_Exercise description_
Pictures are not part of the copy. Reproduce all the records exactly.

_Material shown_

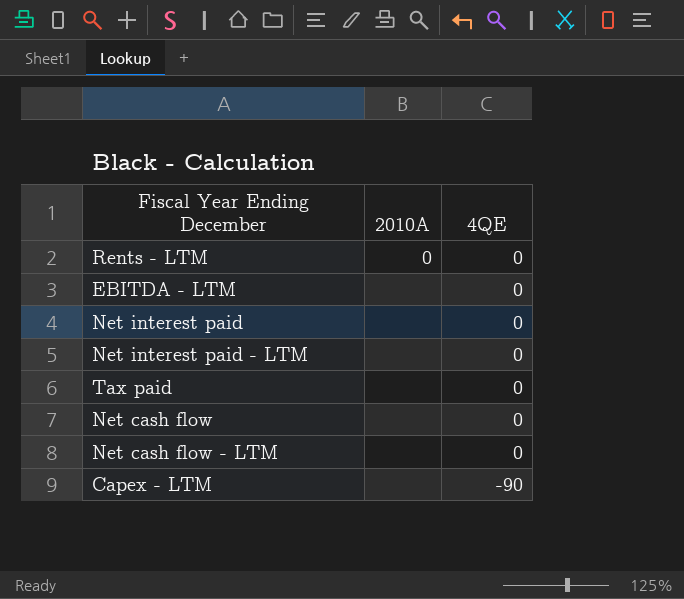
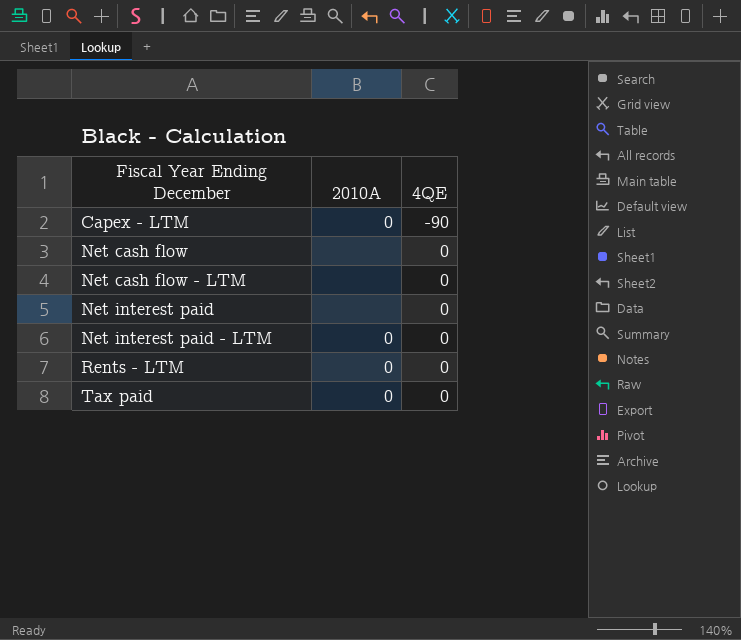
row order: 4QE descending -> Fiscal Year Ending December ascending
row EBITDA - LTM: none | 0 -> none
Capex - LTM | 2010A: none -> 0
Net interest paid - LTM | 2010A: none -> 0
Tax paid | 2010A: none -> 0

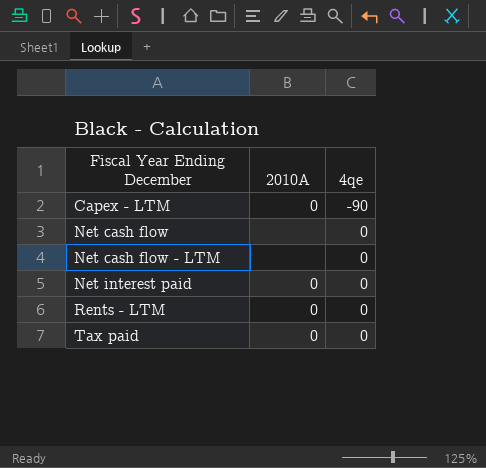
column name: 4QE -> 4qe
row Net interest paid - LTM: 0 | 0 -> none
Net interest paid | 2010A: none -> 0

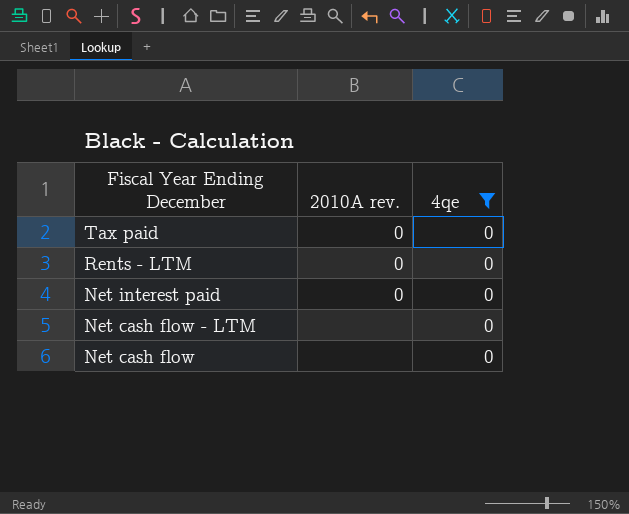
filter: none -> 4qe = 0
row order: Fiscal Year Ending December ascending -> Fiscal Year Ending December descending
column name: 2010A -> 2010A rev.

_Solution_
row order: 4QE descending -> Fiscal Year Ending December ascending
row EBITDA - LTM: none | 0 -> none
Capex - LTM | 2010A: none -> 0
Net interest paid - LTM | 2010A: none -> 0
Tax paid | 2010A: none -> 0

column name: 4QE -> 4qe
row Net interest paid - LTM: 0 | 0 -> none
Net interest paid | 2010A: none -> 0

filter: none -> 4qe = 0
row order: Fiscal Year Ending December ascending -> Fiscal Year Ending December descending
column name: 2010A -> 2010A rev.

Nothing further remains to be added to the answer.